Just watched 1st episode on iplayer ad loved it - Village that is.
Think the brown hues give a feel of the past.
Think the young infatuations are interesting - like the storytelling from old man - used to be Bert the boy. He said had to be "honest" SO STRIFE IS WHAT HE THINKS IS TRUE TO LIFE - whoops caplocks went on but puts across my point
Interesting theory whendoigetaliein I shall have to continue watching to see if you're right!
Interesting theory, but didnt the ministers daughter introduce George Allingham to Mrs Middleton? I dont think the two families are linked.
I think that whatever is "wrong" with Caro is linked to the facial disfigurement of the Master of the house. A traumatic fire? Perhaps they blame John for that too.
Also, no one would have helped the Middletons because the whole village blames him for the sisters suicide. They have been somewhat cast out.
Facial disfigurement and how all staff have to keep their back to this gentleman is interesting. I thought he had lost his face in an earlier war - seemed very forlorn when great war was mentioned- zoomed in on a stony face.
I wonder if Caro is just idle and eccentric- sort of allowed in upper classes.
TigOldBitties thanks for the info. I read the Call the Midwife trilogy and they read far more like your relatives' memories of the area. Jennifer Worth describes in detail the poverty, how people lived in bombed-out ruins that had been condemned, the big prostution problem in the area and the general decay and grind (unlike the TV series which makes the people look all clean and respectable there were a lot of desperate un-pretty characters in her books, some of the stories make for some terrible reading. So I would say the books reflect quite accurately your relatives' memories in lots of respects (as opposed to the TV series).

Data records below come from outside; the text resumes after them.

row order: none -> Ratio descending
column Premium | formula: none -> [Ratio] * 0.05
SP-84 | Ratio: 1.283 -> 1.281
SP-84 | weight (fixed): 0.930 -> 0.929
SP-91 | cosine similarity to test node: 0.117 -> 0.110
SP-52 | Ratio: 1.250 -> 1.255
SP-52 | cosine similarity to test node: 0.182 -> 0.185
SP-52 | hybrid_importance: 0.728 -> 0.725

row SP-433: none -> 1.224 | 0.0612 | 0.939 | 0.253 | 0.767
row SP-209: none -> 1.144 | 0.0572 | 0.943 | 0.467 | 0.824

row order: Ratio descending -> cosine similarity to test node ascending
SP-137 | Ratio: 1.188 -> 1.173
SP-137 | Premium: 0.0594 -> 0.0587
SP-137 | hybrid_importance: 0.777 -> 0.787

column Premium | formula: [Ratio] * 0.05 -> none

JW books do however give the impression that nearly all births in Poplar were home births handled by the MWs and nuns, and hospital births were rare unless there was an identified problem ahead of birth, whereas quite obviously from what you say, a lot of ordinary births were at hospital not home.
Thanks again for the personal insight.
Possibly the 1st babies were born in hospital I was in 1951 (not in Poplar though!) but younger Dsis and DB were born at home.
good theory whatdidiget, but John said that the sister died and the baby too
Saw in my Twitter feed earlier today that John Simm is going to be on Jonathan Ross tomorrow night.
Very much looking forward to the next episode.
Really wasn't sure at first. It is grim in a very Thomas Hardy / DH Lawrence sense.